Po protect the public, the Organisme d’autoréglementation du courtage immobilier du Québec (OACIQ) is mandated to enforce the law on real estate brokerage. If the number of requests for assistance remained equivalent in 2019 and 2020 (around 2,400), it jumped by 20% in 2021. It is impossible for the moment to know how many of them will lead to investigations.
In the overheating market, a buyer who requested anonymity reported having been informed by the listing broker of active offers on a house before submitting her promise to purchase. “An hour and a half before the bids were presented, the broker called us to tell us how much to put in to win the auction. We knew the price and conditions of other buyers. ” A broker from another agency would have done the same in previous weeks. The gesture is illegal, according to the OACIQ.
Could this practice, which is difficult to prove, be linked to dual representation, when the broker represents both the seller and the buyer? This situation allows him to claim 100% of the commission. “Of course, there is a risk in finding yourself a buyer and a seller at the same time. You have to be very careful to avoid conflicts of interest, ”explains Roch St-Jacques, vice-president of the board of the Outaouais real estate chamber.
Hélène Lauzier, broker for 40 years in the Quebec City region, does not believe in abolishing double representation. Caroline Champagne, Vice-President, Supervision, at the OACIQ, reports that some provinces prohibit it, but not Quebec. “Brokers have an ethical obligation not to place themselves in a conflict of interest.”
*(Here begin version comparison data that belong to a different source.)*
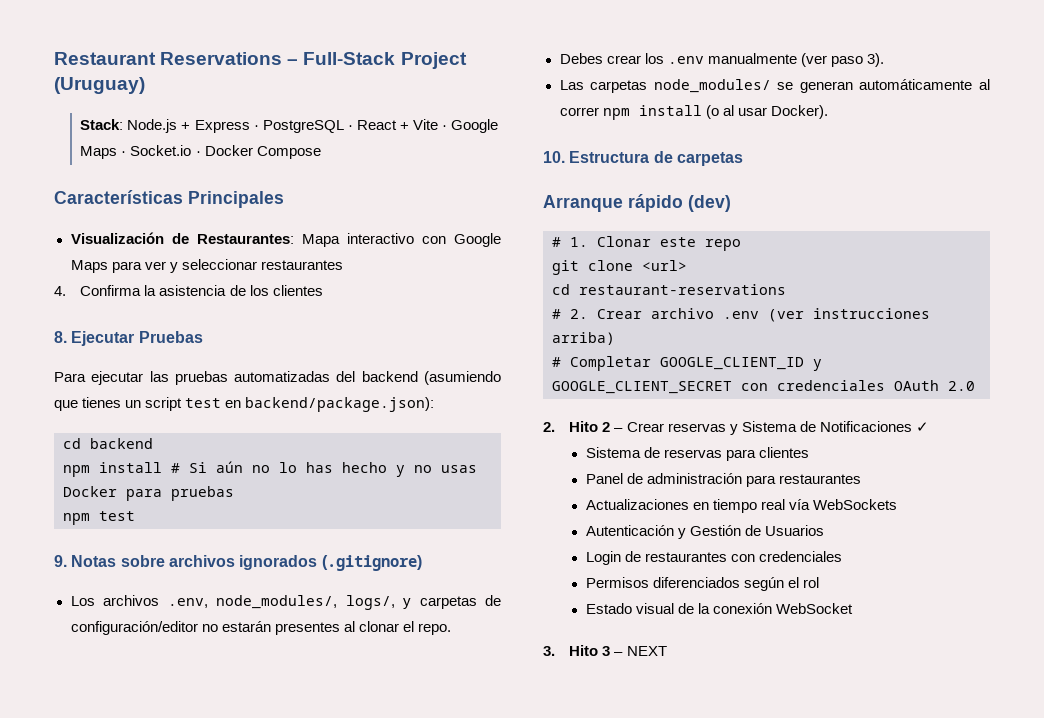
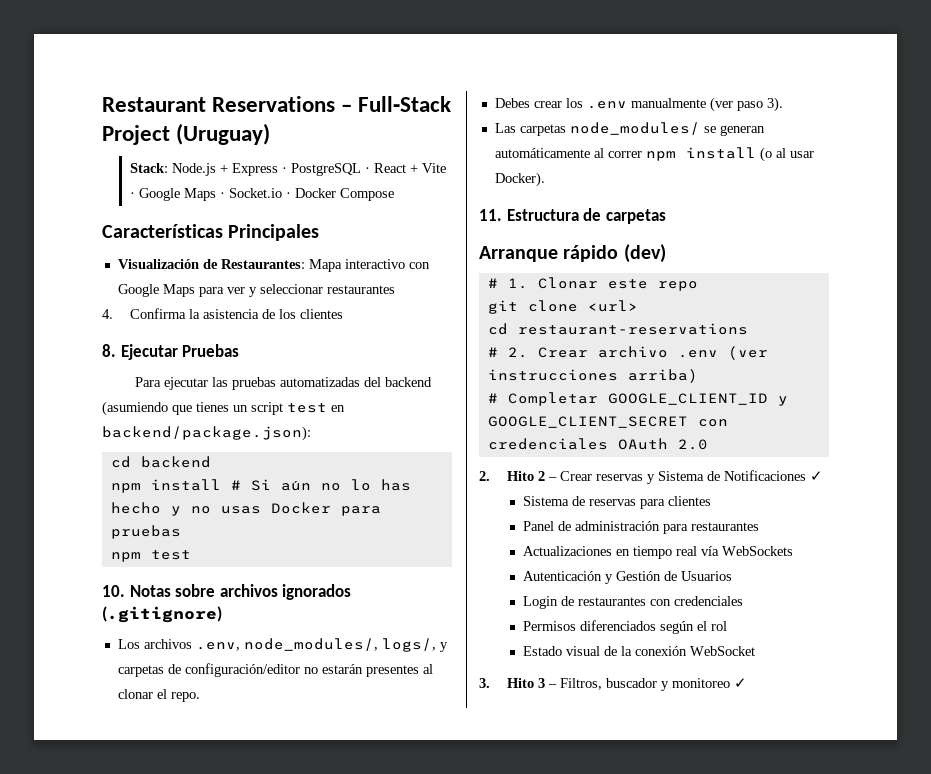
- 9. Notas sobre archivos ignorados (.gitignore)
+ 10. Notas sobre archivos ignorados (.gitignore)
- 10. Estructura de carpetas
+ 11. Estructura de carpetas
- 3. Hito 3 – NEXT
+ 3. Hito 3 – Filtros, buscador y monitoreo ✓

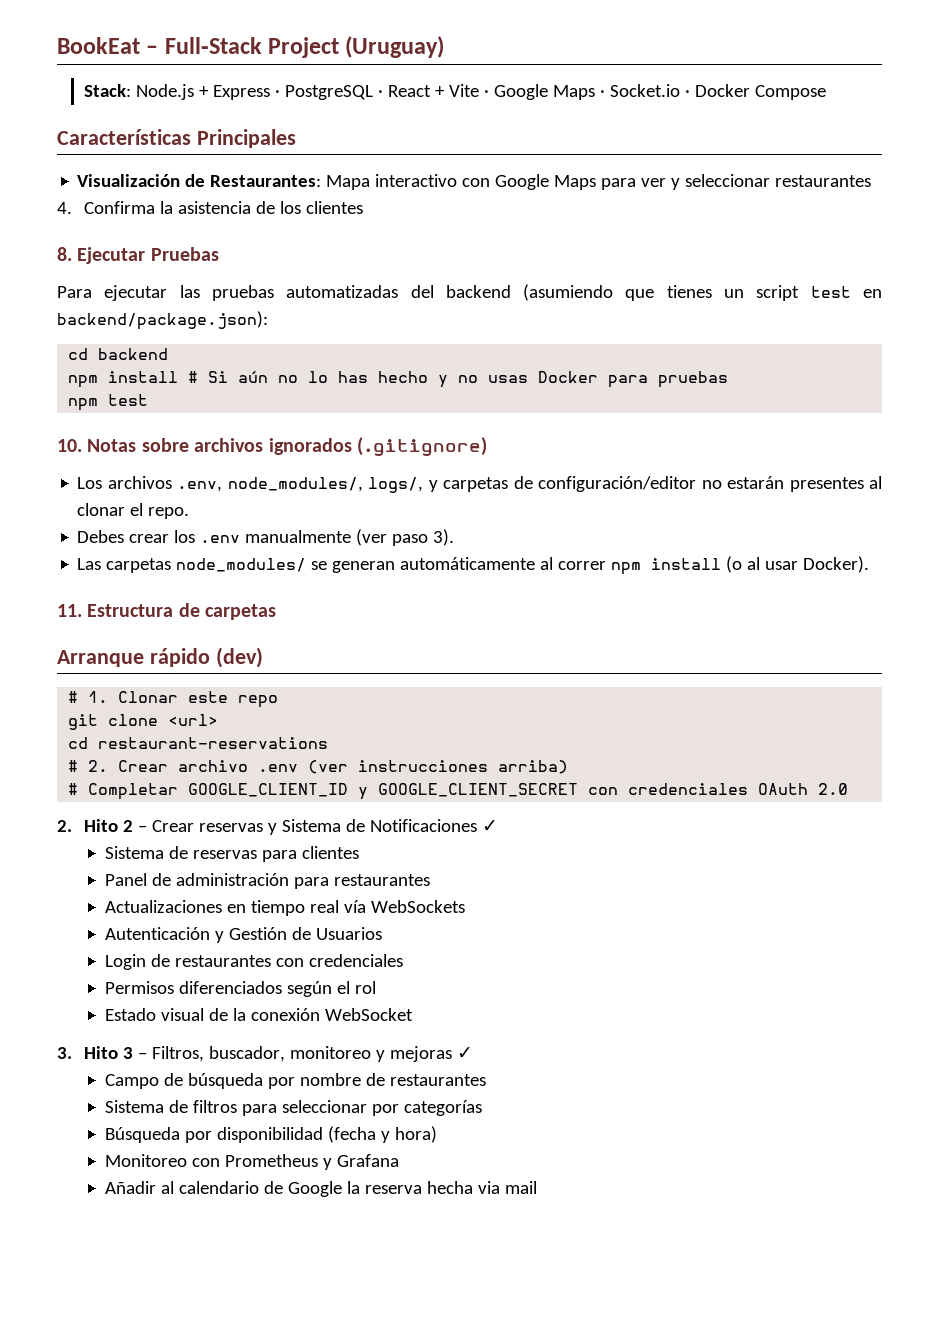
- Restaurant Reservations – Full‑Stack Project (Uruguay)
+ BookEat – Full‑Stack Project (Uruguay)
- 3. Hito 3 – Filtros, buscador y monitoreo ✓
+ 3. Hito 3 – Filtros, buscador, monitoreo y mejoras ✓
+ Campo de búsqueda por nombre de restaurantes
+ Sistema de filtros para seleccionar por categorías
+ Búsqueda por disponibilidad (fecha y hora)
+ Monitoreo con Prometheus y Grafana
+ Añadir al calendario de Google la reserva hecha via mail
At least two brokers who have confided in the Co-ops with the information also raise doubts about transactions concluded before a properly planned visit to the property. “The doubts are greater when the buyer is represented by the same broker as the seller, and it is even more frustrating when we know that our buyer would have offered more than the price obtained”, raises a broker.
Protection of the public
While many consider it unnecessary to tighten the mesh of the net surrounding the practice of brokers, the OACIQ nonetheless quickly organized a one-hour training course to remind people of the rules in a boiling market. All brokers were required to attend by June 15, otherwise their license would be revoked. At the same time, the Minister of Finance, Éric Girard, launched until September a consultation on the practices of brokers in times of overheating.
“It’s quite exceptional that we require training so quickly. It was designed in a spirit of protection of the public to recall good practices and better equip brokers ”, summarizes Caroline Champagne.
Philippe *, a broker active in Montérégie and in the Montreal region, assures us that “all kinds of ways of doing things have been installed” and that “snoros” are finding ways to push back the limits of the law. For the moment, he has not felt the effect of the training in the middle.
“We often have tours that last 20 minutes. When you buy a house at $ 750,000 without an inspection, 20 minutes is not a lot, ”he laments.
Deliberately too low
He also denounces that some brokers deliberately display houses at prices that are too low to stimulate multiple offers. Many buyers will submit a promise to purchase for a house that they would not have visited if the posted price had been fair.